Two-step chemical process turns raw biomass into biofuel

Feb 10, 2009 by Nicole Miller

(PhysOrg.com) -- Taking a chemical approach, researchers at the University of Wisconsin-Madison have developed a two-step method to convert the cellulose in raw biomass into a promising biofuel. The process, which is described in the Wednesday, Feb. 11 issue of the Journal of the American Chemical Society, is unprecedented in its use of untreated, inedible biomass as the starting material.

The key to the new process is the first step, in which cellulose is converted into the "platform" chemical 5-hydroxymethylfurfural (HMF), from which a variety of valuable commodity chemicals can be made. "Other groups have demonstrated some of the individual steps involved in converting biomass to HMF, starting with glucose or fructose," says Ronald Raines, a professor with appointments in the Department of Biochemistry and the Department of Chemistry. "What we did was show how to do the whole process in one step, starting with biomass itself."

Raines and graduate student Joseph Binder, a doctoral candidate in the chemistry department, developed a unique solvent system that makes this conversion possible. The special mix of solvents and additives, for which a patent is pending, has an extraordinary capacity to dissolve cellulose, the long chains of energy-rich sugar molecules found in plant material. Because cellulose is one of the most abundant organic substances on the planet, it is widely seen as a promising alternative to fossil fuels.

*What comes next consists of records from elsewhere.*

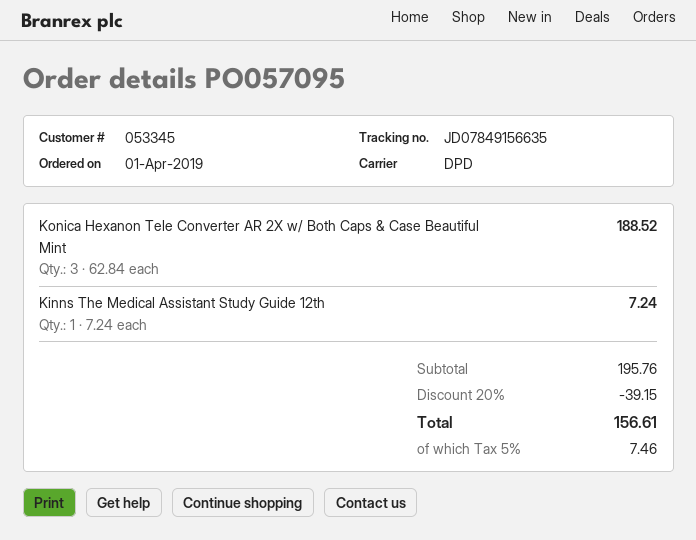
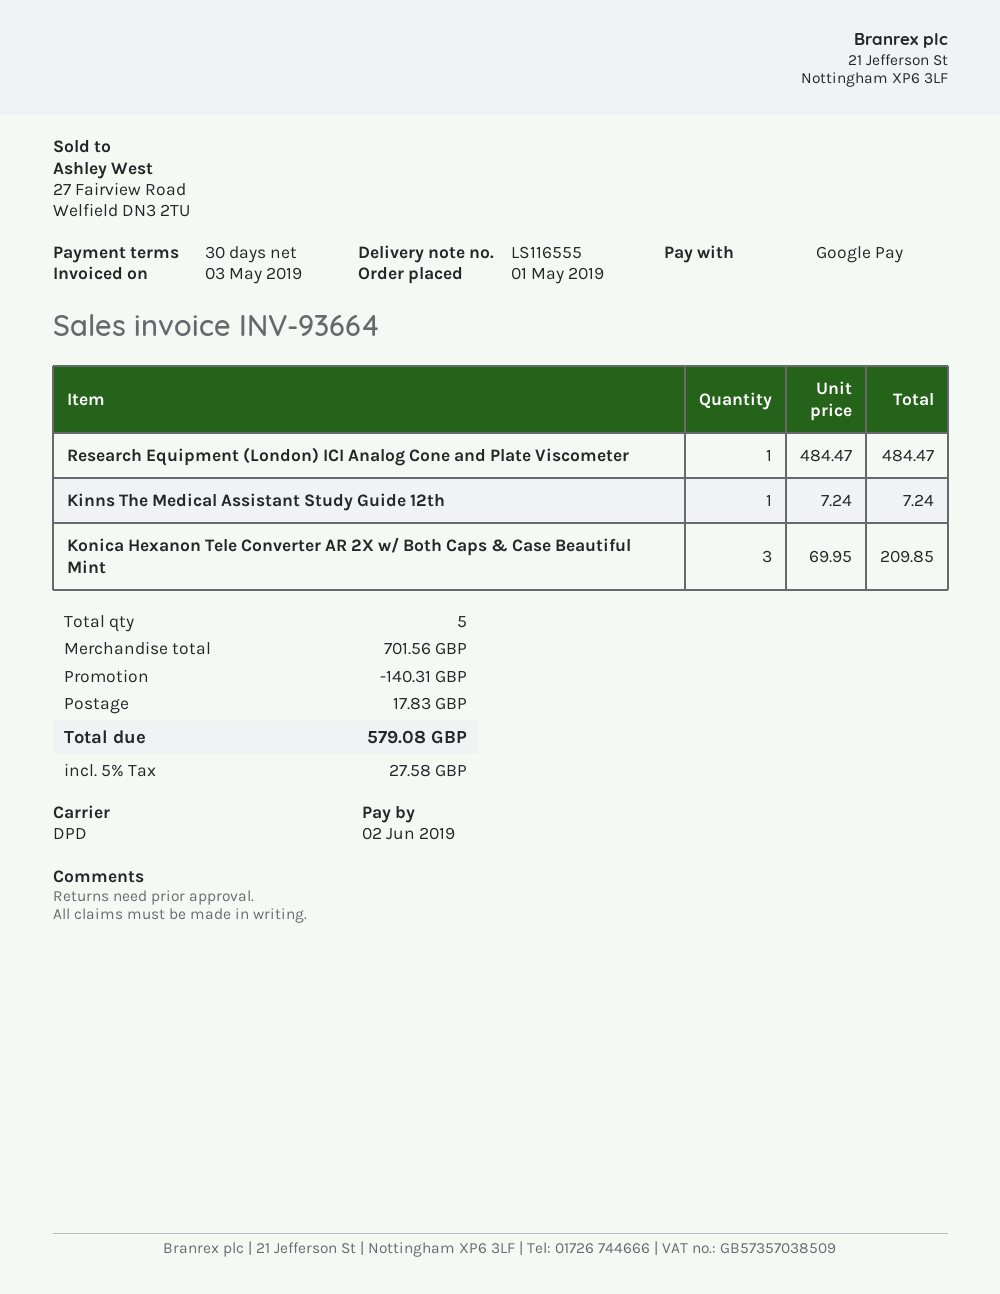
order date: 2019-04-01 -> 2019-05-01
Konica Hexanon Tele Converter AR 2X w/ Both Caps & Case Beautiful Mint: 3 x 62.84 = 188.52 -> 3 x 69.95 = 209.85
Research Equipment (London) ICI Analog Cone and Plate Viscometer: none -> 1 x 484.47 = 484.47
subtotal: 195.76 -> 701.56
discount: 39.15 -> 140.31
shipping: none -> 17.83
tax: 5% = 7.46 -> 5% = 27.58
total: 156.61 -> 579.08

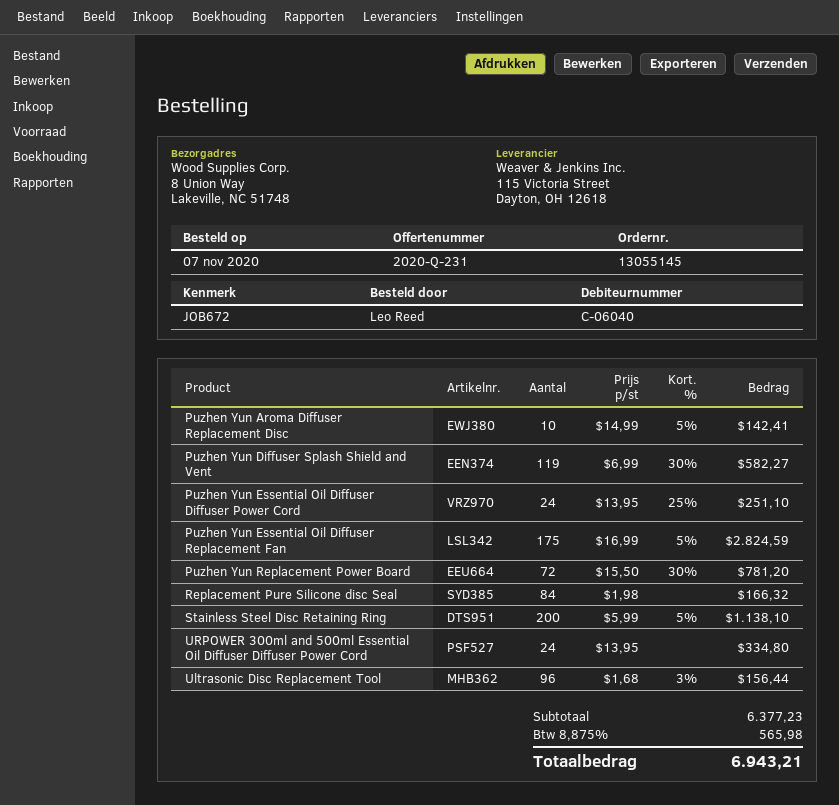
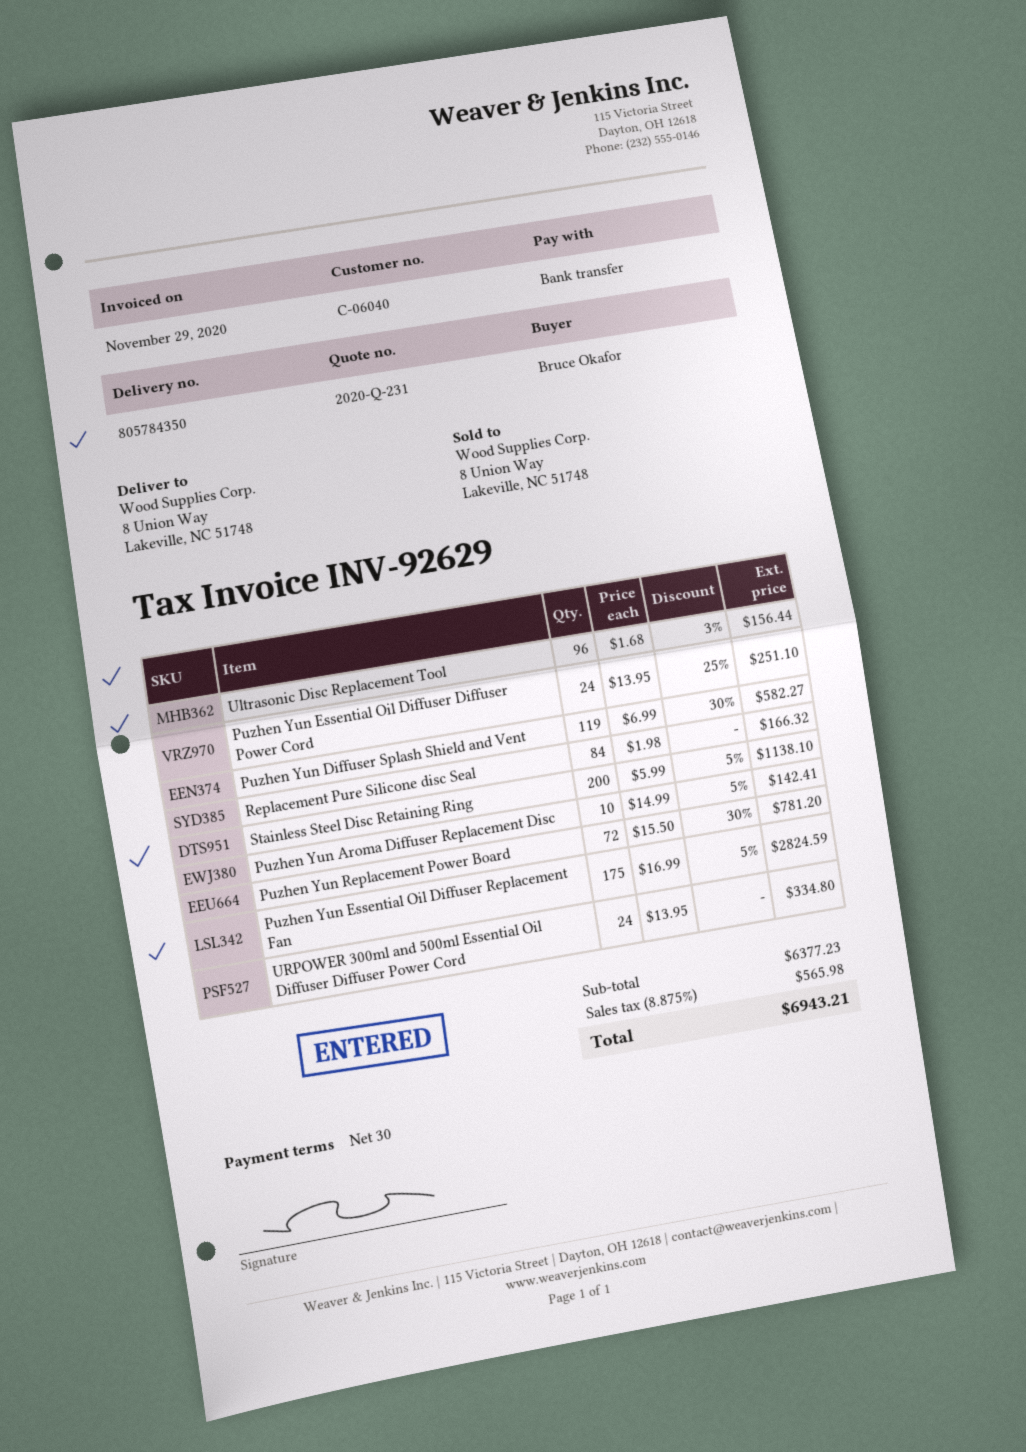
ordered by: Leo Reed -> Bruce Okafor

"This solvent system can dissolve cotton balls, which are pure cellulose," says Raines. "And it's a simple system-not corrosive, dangerous, expensive or stinky."

This approach simultaneously bypasses another vexing problem: lignin, the glue that holds plant cell walls together. Often described as intractable, lignin molecules act like a cage protecting the cellulose they surround. However, Raines and Binder used chemicals small enough to slip between the lignin molecules, where they work to dissolve the cellulose, cleave it into its component pieces and then convert those pieces into HMF.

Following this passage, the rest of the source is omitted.